Старуха Серафима по прозвищу Слепица

Слепица, Слепица! Да я зрячая побольше некоторых! Вот дед мой… так тот слепцом был от рождения… а как зыркнет своими глазищами, прямо как скрозь молоко, душа в пятки выпадает! Чего, говорил старый, в красное вырядилась, дура! А откуда ему видно, что, скажем, в красное, а не в черное или в голубое, допустим! Леший его знает! Я, бывало, еще совсем махонькой в его молочные глаза загляну, а он хвать меня за косу и в пол, в пол пригибает… Нечего, говорит, в душу-то заглядывать…

Родителей своих я и не знала вовсе. Померли они от чего-то, когда я еще сама себя не помнила. А от чего, кто ж его знает! Может, от голода… а может еще от чего-то. От хвори какой или даже убили их… Без них росла… с дедом только. А он не говорил о том ни разу. По загривку крепенько ударит рукой своей сухонькой и всё тут. Другой раз сама не спросишь! …И еще два брата у меня было. Так они совсем маленькими, в тот же год, что и родители, померли. Вот я и думаю, что одна хворь всех вместе и скрутила… Это я от соседей слыхала. Тольки это…
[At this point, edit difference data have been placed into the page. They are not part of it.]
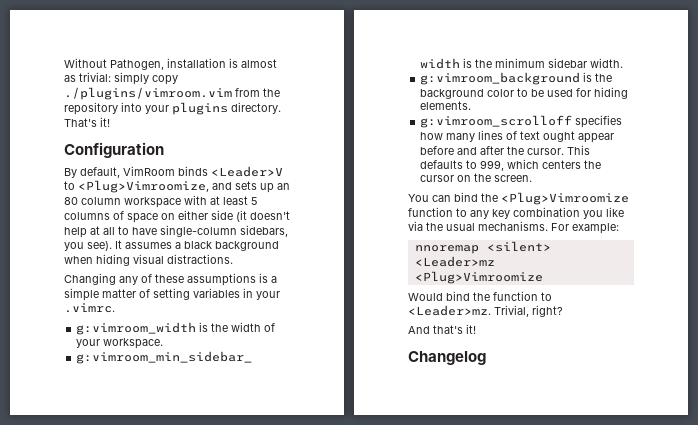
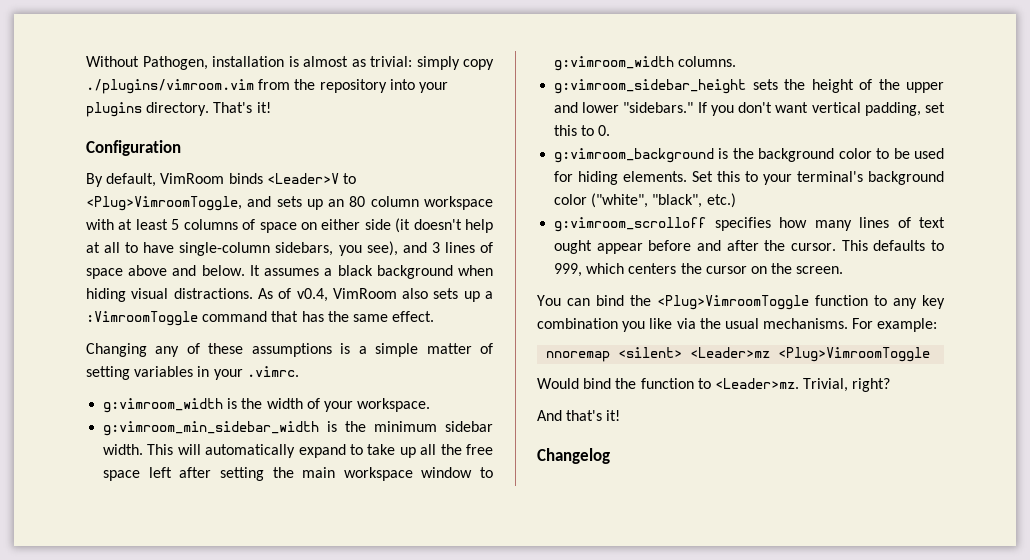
- By default, VimRoom binds <Leader>V to <Plug>Vimroomize, and sets up an 80 column workspace with at least 5 columns of space on either side (it doesn't help at all to have single-column sidebars, you see).
+ By default, VimRoom binds <Leader>V to <Plug>VimroomToggle, and sets up an 80 column workspace with at least 5 columns of space on either side (it doesn't help at all to have single-column sidebars, you see), and 3 lines of space above and below.
+ As of v0.4, VimRoom also sets up a :VimroomToggle command that has the same effect.
+ This will automatically expand to take up all the free space left after setting the main workspace window to g:vimroom_width columns.
+ g:vimroom_sidebar_height sets the height of the upper and lower "sidebars." If you don't want vertical padding, set this to 0.
+ Set this to your terminal's background color ("white", "black", etc.)
- You can bind the <Plug>Vimroomize function to any key combination you like via the usual mechanisms.
+ You can bind the <Plug>VimroomToggle function to any key combination you like via the usual mechanisms.
- nnoremap <silent> <Leader>mz <Plug>Vimroomize
+ nnoremap <silent> <Leader>mz <Plug>VimroomToggle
У меня глаза портиться стали уже к двадцати годкам… слезились, краснели как ветреное солнышко к вечеру, а потом и вовсе потухли. Слез пролила! Уйму! А к тридцати что-то там в моих глазках-то сверкнуло, даже ослепило будто, и я уж что-то опять видеть начала. Неясно… будто тени набегают. Нет, ежели близко подойду, в упор прямо, так могу и разглядеть чего-то, даже цвет увидать какой-никакой, а так только тени одни… тени да тени.

Однако я всё равно душой вижу… как дед мой! Ему девяноста девять годков было, когда он помер. Пришел поп, отец Агафон, а дед рукой на него машет, с подушки поднимается и шамкает беззубым ртом: «Иди с миром, батюшка, я тебе все грехи отпускаю… прощаю…»

«Как же ты мне отпускаешь, грешная твоя душа, когда это я тебя напутствовать пришел перед дальней дорогой! Причастие-то прими на дорожку!» – ответствовал поп, а сам краснеет от злости-то.

«Моя дорожка короткая, – шамкает дед, – тебе вон еще идтить и идтить, а мне, святой отец, только раз выдохнуть…»

И выдохнул. А перед тем, за день до смерти, меня за нос ухватил пальцами своими, узловатыми, что твоя веревка, и трясет голову-то! Шепчет старый: «Не гляди в оба! Не дано тебе! У тебя только один глаз и есть… за носом он за твоим за длинным, у нутрях он у тебя. У всего запах свой имеется, Симка! У каждого человека, у каждой животинки, у цвета… У души! У всего! Не только у щей-то! Ты нюхай, нюхай! Плохое плохо пахнет, хорошее – хорошо! Вот какой твой глаз, девка!»

А я уж и не девкой тогда была! Потому что за Пашку Коробкова замуж выскочила. Деду тогда еще и восьмидесяти-то не было.

А он Пашку за человека-то не держал. Ни словечка ему за всю жизнь! Ни здрасти тебе, ни тебе до свиданьица! А меня всё так девкой и звал, при нем-то, при живом еще муже… Пашка злился! Говорит, я твоего деда по слепой голове-то туркну чем-нибудь тяжелым, и будет тады опарышей кормить… их, мол, учить будет, анчутка старый! Да не пережил он деда-то! Занемог… Животом полгода промаялся, исхудал весь… А на пупе вот такая опуклость выросла, что твои два кулака, а может даже как горшок, в каком кашу варят! А уж он как мучился! Криком кричал! В последние-то дни даже есть уж не мог! Всё наружу, с кровушкой!

Дед к нему сам прихромал… а Пашка на кровати лежит бледный весь, худой. Дед по голове его погладил, понюхал свою руку и усмехается во весь свой беззубый рот: «Иди, ледащий, откуда пришел! Иди себе…». Вот только это за весь век и сказал ему!